Given the layers of dense plotting, sometimes made even more head-scratching by lines of dialogue lost in the sound mix, you’re reminded of Austin Powers, Mike Myers’s spoof spy, who starts to go cross-eyed when he considers his own time-travelling back and forth from the 1960s. “I suggest you don’t worry about those things and just enjoy yourself,” his boss Basil tells him, before winking at the audience. “That goes for you all, too.”

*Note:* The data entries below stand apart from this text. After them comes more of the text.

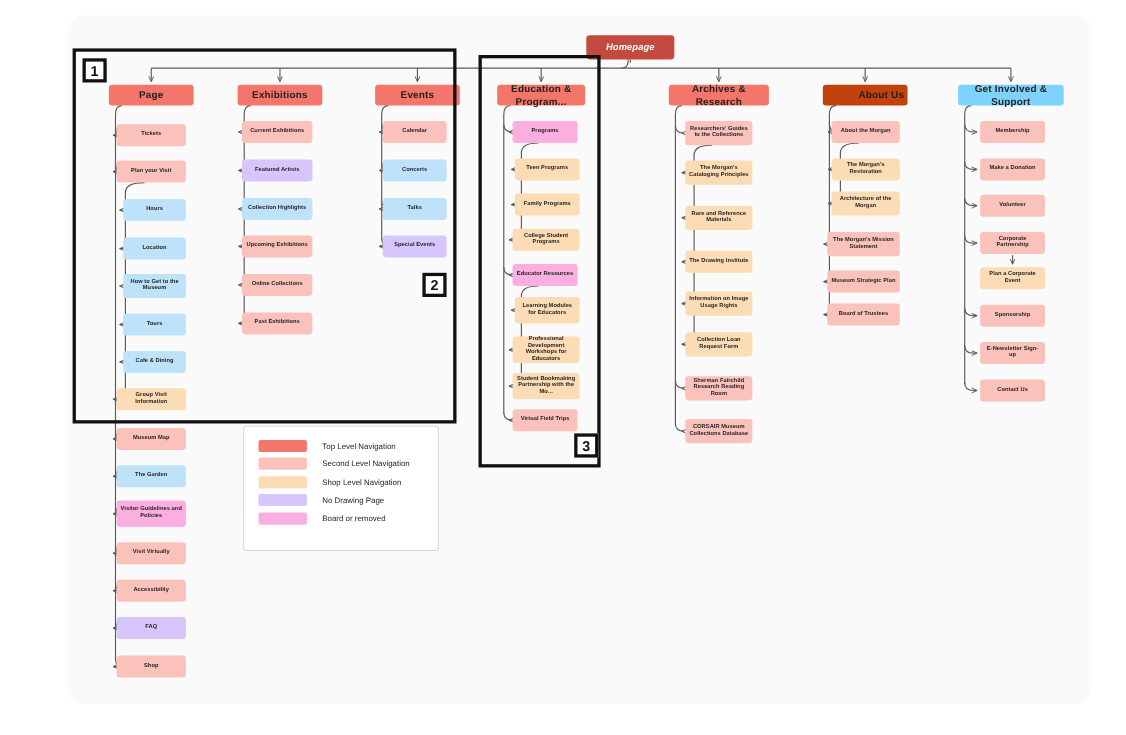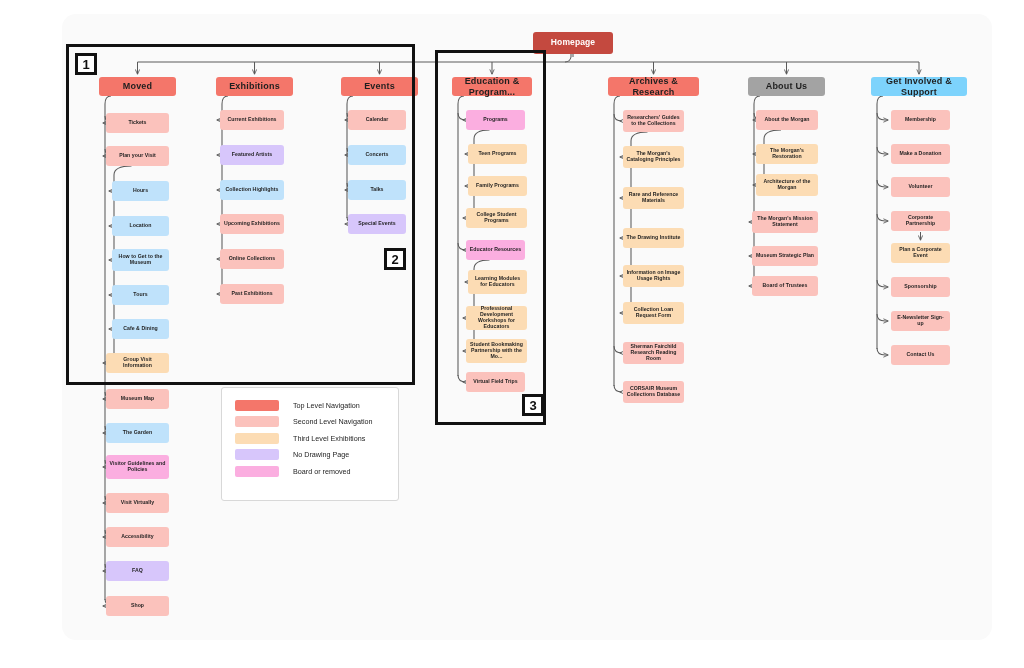--- a/index.html
+++ b/index.html
@@ -41,6 +41,7 @@
     font-weight: 700;
     font-size: 8.5px;
     letter-spacing: .1px;
+    font-style: italic;
   }
   .node.top {
     font-weight: 700;

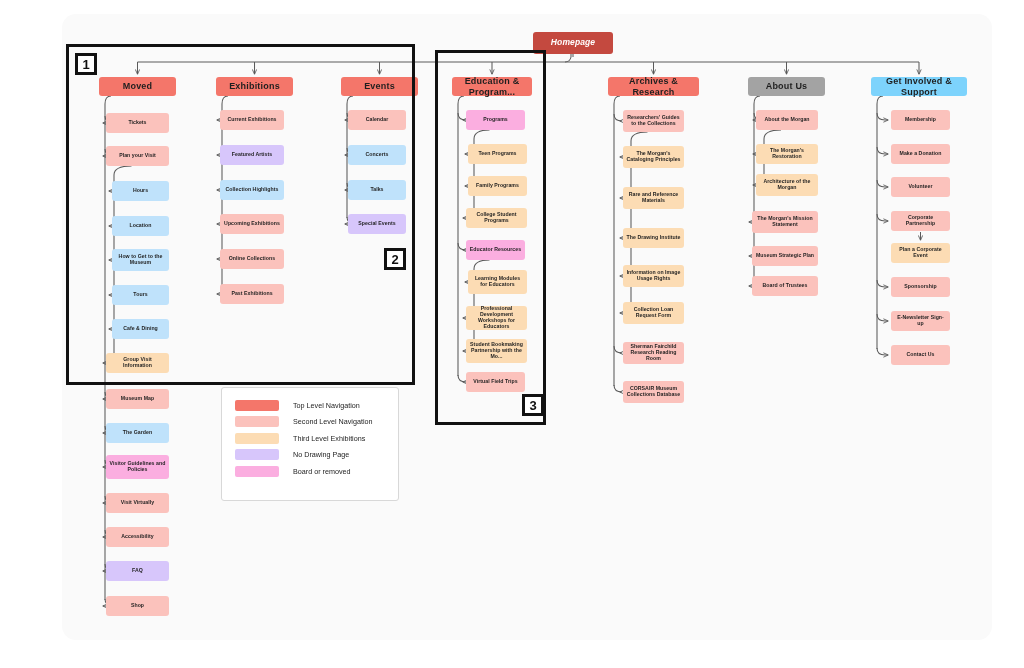--- a/index.html
+++ b/index.html
@@ -214,7 +214,7 @@
         <span>Homepage</span>
       </div>
       <div class="node top" style="left: 99px; top: 77px; width: 77px; height: 19px; background: rgb(244, 118, 106);">
-        <span>Moved</span>
+        <span>Page</span>
       </div>
       <div class="node top" style="left: 216px; top: 77px; width: 77px; height: 19px; background: rgb(244, 118, 106);">
         <span>Exhibitions</span>

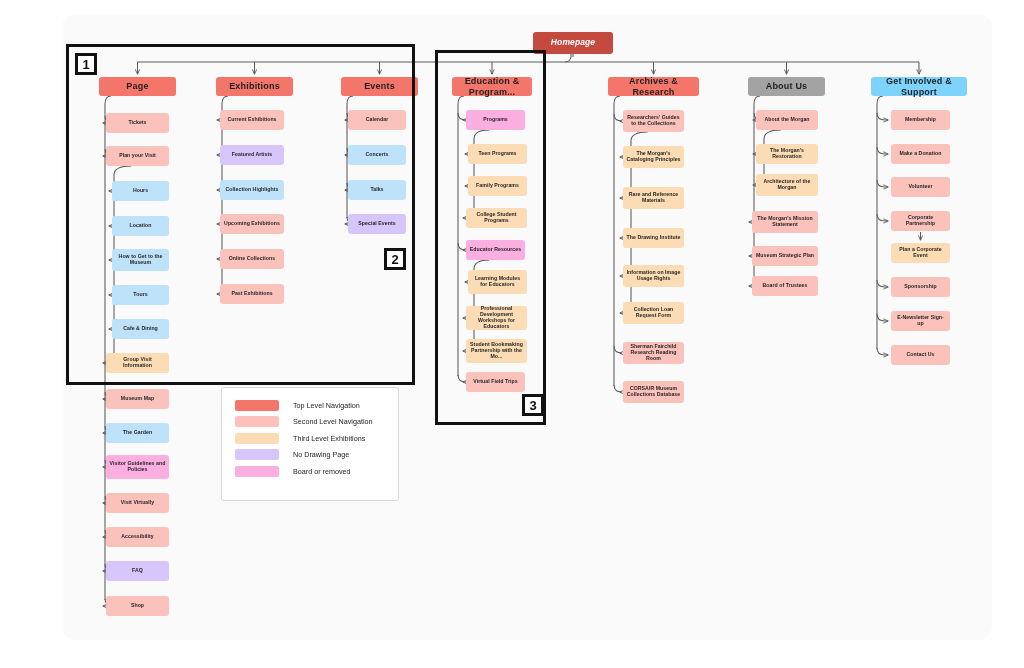--- a/index.html
+++ b/index.html
@@ -228,7 +228,7 @@
       <div class="node top" style="left: 608px; top: 77px; width: 91px; height: 19px; background: rgb(244, 118, 106);">
         <span>Archives &amp; Research</span>
       </div>
-      <div class="node top" style="left: 748px; top: 77px; width: 77px; height: 19px; background: #a3a3a3;">
+      <div class="node top" style="left: 748px; top: 77px; width: 77px; height: 19px; background: #c2410c; justify-content: flex-end;">
         <span>About Us</span>
       </div>
       <div class="node top" style="left: 871px; top: 77px; width: 96px; height: 19px; background: #7dd3fc;">

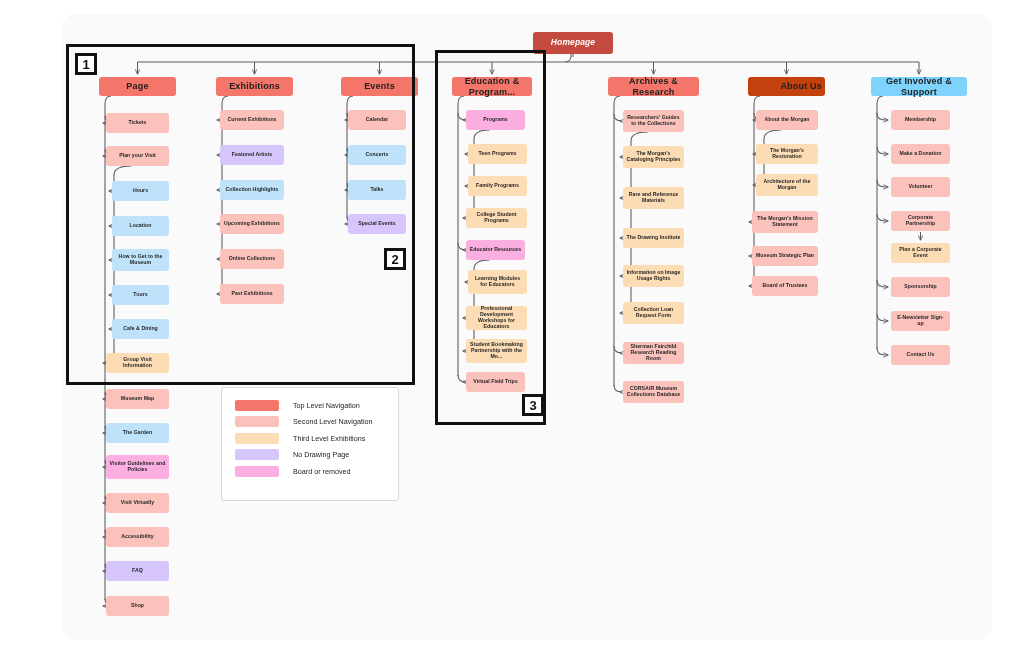--- a/index.html
+++ b/index.html
@@ -415,7 +415,7 @@
     </div>
     <div class="legend-row">
       <span class="legend-swatch" style="background: rgb(252, 220, 180);"></span>
-      <span class="legend-label">Third Level Exhibitions</span>
+      <span class="legend-label">Shop Level Navigation</span>
     </div>
     <div class="legend-row">
       <span class="legend-swatch" style="background: rgb(215, 198, 251);"></span>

The same message applies to Tenet; the quantum physics paradoxes are there to unpick if you want, but that shouldn't override the cinematic experience Nolan conjures. Indeed, Tenet's greatest trick is to make its 151 minutes feel like 15. Such is the relentless nature of the story, one that refuses to pause for breath thanks to career-best work from incoming editor Jennifer Lame, it unfolds like an almost timeless experience.
A film that's destined to keep Nolan fanatics poring over every frame for years to come, Tenet is a huge achievement in any year. Arriving when it does, it feels like the salvation for beleaguered cinema chains. It's everything big-screen entertainment should be: bold, brave, exhilarating and executed with genuine panache.